--- Work instructions ---
Set down word for word the lines that begin the entries and run through the line containing "CROSSSTREAM | Efficiency: 344.50 -> 336.14". Give nothing further.

--- Extracted data ---
------------------------------------------------------------

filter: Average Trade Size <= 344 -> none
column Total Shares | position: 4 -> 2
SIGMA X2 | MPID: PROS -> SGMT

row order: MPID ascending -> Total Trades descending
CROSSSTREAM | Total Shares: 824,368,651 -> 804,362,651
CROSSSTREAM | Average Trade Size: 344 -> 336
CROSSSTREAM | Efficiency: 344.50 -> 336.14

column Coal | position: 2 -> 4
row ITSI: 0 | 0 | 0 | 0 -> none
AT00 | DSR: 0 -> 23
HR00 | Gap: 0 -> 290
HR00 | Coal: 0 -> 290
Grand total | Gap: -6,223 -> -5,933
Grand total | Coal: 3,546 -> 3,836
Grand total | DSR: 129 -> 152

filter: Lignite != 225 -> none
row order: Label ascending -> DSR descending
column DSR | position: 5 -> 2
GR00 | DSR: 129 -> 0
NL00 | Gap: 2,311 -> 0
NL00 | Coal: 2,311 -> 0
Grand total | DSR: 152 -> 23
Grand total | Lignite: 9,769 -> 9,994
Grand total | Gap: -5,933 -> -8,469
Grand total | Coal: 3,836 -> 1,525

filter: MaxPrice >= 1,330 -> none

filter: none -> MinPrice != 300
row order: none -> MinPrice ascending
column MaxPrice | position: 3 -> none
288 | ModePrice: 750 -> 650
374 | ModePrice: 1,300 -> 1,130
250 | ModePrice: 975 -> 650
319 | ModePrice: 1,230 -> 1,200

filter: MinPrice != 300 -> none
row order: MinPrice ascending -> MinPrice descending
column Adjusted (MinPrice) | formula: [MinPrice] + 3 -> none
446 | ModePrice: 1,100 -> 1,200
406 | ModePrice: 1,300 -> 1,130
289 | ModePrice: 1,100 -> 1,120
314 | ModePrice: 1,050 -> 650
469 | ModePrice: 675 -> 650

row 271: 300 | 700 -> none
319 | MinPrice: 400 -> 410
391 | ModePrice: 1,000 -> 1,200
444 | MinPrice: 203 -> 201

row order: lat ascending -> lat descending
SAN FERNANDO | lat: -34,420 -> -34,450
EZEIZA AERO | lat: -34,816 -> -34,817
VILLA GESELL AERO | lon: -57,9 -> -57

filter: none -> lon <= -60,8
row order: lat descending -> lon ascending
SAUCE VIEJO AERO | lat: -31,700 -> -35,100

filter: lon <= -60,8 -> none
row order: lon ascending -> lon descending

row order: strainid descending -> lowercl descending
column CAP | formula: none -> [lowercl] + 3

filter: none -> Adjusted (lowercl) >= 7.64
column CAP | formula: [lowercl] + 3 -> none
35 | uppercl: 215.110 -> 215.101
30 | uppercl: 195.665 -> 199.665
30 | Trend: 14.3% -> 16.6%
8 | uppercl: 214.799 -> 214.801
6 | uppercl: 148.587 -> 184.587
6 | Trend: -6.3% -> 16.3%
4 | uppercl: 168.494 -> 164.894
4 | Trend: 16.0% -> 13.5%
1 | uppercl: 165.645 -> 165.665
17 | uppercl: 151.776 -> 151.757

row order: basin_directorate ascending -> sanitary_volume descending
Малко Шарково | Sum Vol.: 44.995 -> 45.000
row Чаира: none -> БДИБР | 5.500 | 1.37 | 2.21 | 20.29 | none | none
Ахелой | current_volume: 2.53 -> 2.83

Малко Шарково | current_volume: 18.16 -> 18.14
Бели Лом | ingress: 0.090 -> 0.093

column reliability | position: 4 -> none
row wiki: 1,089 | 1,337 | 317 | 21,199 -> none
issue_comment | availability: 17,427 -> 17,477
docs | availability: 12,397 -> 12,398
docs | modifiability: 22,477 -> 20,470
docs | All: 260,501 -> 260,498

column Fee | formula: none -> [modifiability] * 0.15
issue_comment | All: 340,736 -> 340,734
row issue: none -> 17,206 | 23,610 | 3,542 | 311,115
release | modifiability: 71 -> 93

------------------------------------------------------------

--- Solution for this task ---
filter: Average Trade Size <= 344 -> none
column Total Shares | position: 4 -> 2
SIGMA X2 | MPID: PROS -> SGMT

row order: MPID ascending -> Total Trades descending
CROSSSTREAM | Total Shares: 824,368,651 -> 804,362,651
CROSSSTREAM | Average Trade Size: 344 -> 336
CROSSSTREAM | Efficiency: 344.50 -> 336.14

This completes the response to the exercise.